▶ [Task goal]:
Each line of the entries below that holds "date" is needed, copied in full.
----------
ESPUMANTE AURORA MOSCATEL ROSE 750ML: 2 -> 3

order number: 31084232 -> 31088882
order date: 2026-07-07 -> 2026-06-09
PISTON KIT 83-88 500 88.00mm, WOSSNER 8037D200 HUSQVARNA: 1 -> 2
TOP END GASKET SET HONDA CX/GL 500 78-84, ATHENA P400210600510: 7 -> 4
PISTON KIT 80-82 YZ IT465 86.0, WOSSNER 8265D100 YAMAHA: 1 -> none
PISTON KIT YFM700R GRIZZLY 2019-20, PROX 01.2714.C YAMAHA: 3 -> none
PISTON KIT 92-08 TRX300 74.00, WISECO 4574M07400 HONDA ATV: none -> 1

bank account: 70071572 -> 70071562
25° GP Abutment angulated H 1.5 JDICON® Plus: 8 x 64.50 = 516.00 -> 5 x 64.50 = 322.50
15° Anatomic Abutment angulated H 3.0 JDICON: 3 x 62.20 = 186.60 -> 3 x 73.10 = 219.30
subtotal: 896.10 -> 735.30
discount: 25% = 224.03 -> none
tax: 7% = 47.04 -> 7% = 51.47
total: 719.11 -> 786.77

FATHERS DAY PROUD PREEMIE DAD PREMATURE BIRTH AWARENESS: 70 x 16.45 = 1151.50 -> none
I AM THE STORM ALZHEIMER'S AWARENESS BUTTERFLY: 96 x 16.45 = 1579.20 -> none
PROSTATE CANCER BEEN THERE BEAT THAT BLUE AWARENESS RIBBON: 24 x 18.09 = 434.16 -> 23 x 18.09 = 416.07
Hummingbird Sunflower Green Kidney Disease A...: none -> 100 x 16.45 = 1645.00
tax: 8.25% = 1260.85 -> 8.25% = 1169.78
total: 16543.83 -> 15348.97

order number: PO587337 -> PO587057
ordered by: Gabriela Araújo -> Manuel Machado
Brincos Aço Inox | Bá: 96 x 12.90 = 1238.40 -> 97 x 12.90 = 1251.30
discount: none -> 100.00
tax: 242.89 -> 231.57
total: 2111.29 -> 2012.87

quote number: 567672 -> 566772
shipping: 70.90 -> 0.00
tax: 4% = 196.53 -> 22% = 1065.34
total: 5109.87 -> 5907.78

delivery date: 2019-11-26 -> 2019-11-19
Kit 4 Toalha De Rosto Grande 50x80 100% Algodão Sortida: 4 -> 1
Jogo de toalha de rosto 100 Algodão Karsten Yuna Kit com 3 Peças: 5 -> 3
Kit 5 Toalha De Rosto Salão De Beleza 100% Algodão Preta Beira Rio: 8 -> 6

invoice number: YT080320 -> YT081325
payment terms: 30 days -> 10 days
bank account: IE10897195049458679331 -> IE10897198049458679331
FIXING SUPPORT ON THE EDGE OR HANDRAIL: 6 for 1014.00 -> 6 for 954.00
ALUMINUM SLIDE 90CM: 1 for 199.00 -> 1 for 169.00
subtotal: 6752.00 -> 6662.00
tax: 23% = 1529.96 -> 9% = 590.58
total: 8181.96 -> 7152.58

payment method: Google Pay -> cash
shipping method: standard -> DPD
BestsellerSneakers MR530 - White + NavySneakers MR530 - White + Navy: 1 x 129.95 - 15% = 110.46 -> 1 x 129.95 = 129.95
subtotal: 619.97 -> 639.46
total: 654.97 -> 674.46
----------
▶ [Your solution]:
order date: 2026-07-07 -> 2026-06-09
delivery date: 2019-11-26 -> 2019-11-19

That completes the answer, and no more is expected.